**Action item**
This exercise calls for retyping every line below exactly, with the images omitted.

**Records for this task**
────────
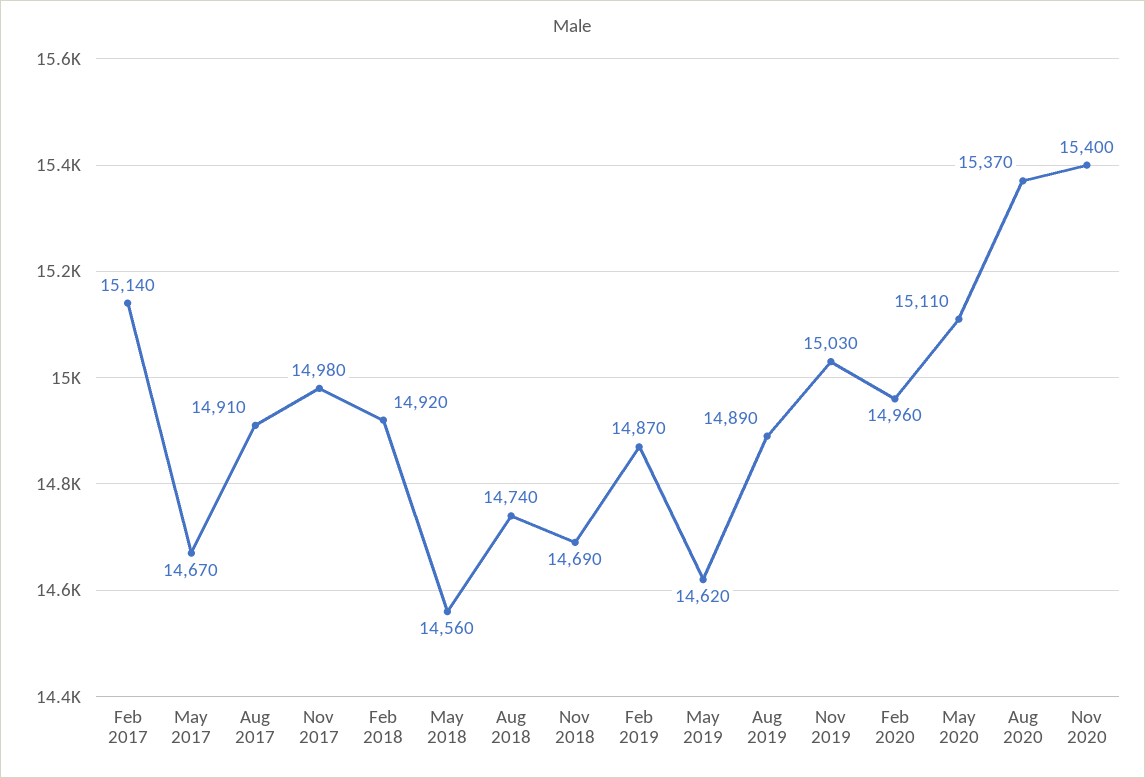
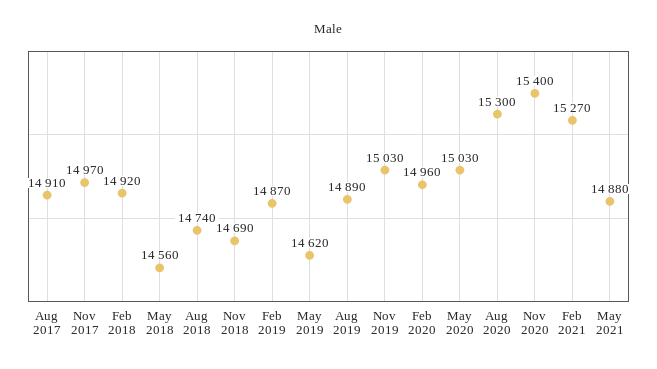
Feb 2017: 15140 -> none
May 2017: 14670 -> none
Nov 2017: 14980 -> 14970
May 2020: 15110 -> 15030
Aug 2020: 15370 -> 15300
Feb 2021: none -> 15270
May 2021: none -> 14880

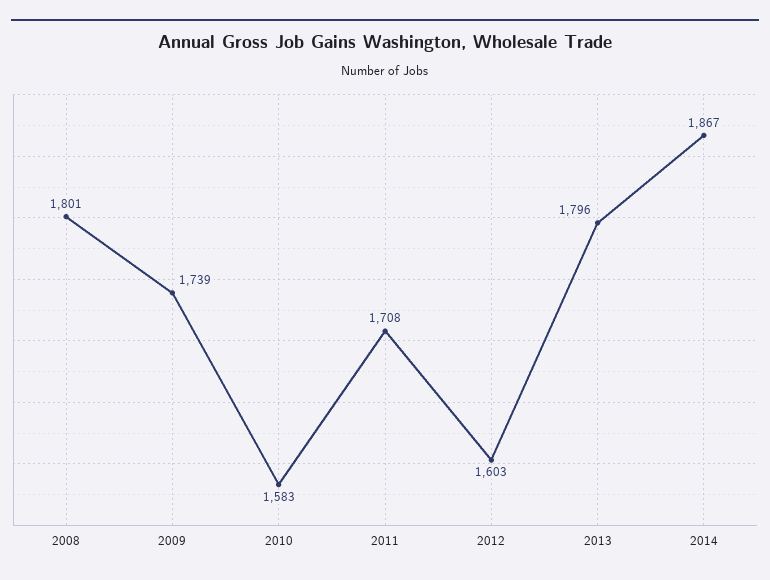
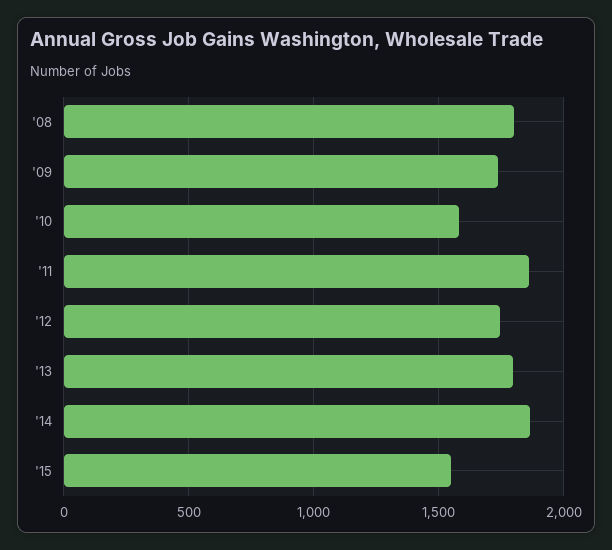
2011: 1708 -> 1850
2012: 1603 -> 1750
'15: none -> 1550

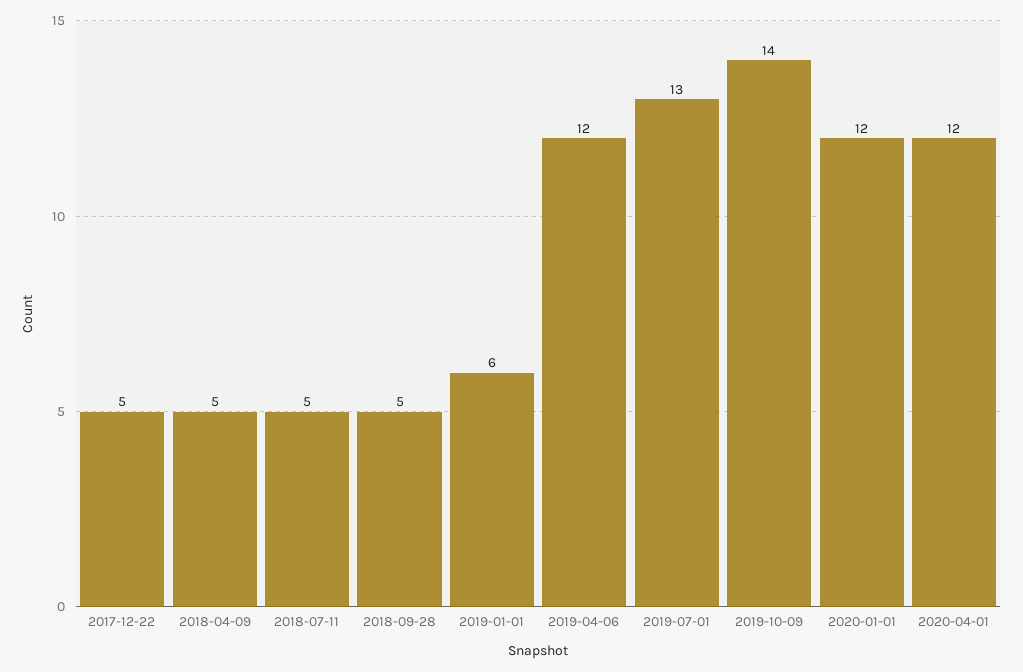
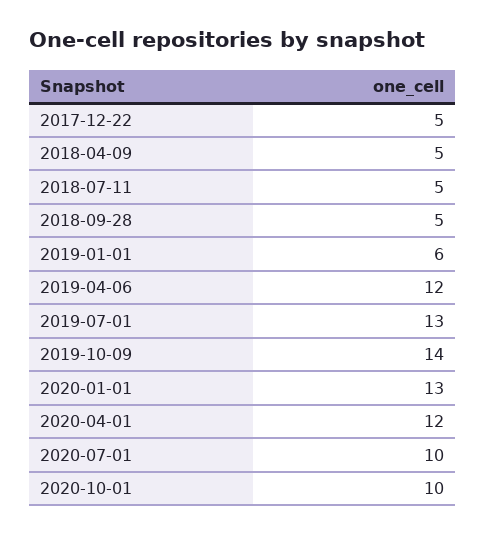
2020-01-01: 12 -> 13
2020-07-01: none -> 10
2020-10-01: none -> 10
────────
**Solved exercise**
Feb 2017: 15140 -> none
May 2017: 14670 -> none
Nov 2017: 14980 -> 14970
May 2020: 15110 -> 15030
Aug 2020: 15370 -> 15300
Feb 2021: none -> 15270
May 2021: none -> 14880

2011: 1708 -> 1850
2012: 1603 -> 1750
'15: none -> 1550

2020-01-01: 12 -> 13
2020-07-01: none -> 10
2020-10-01: none -> 10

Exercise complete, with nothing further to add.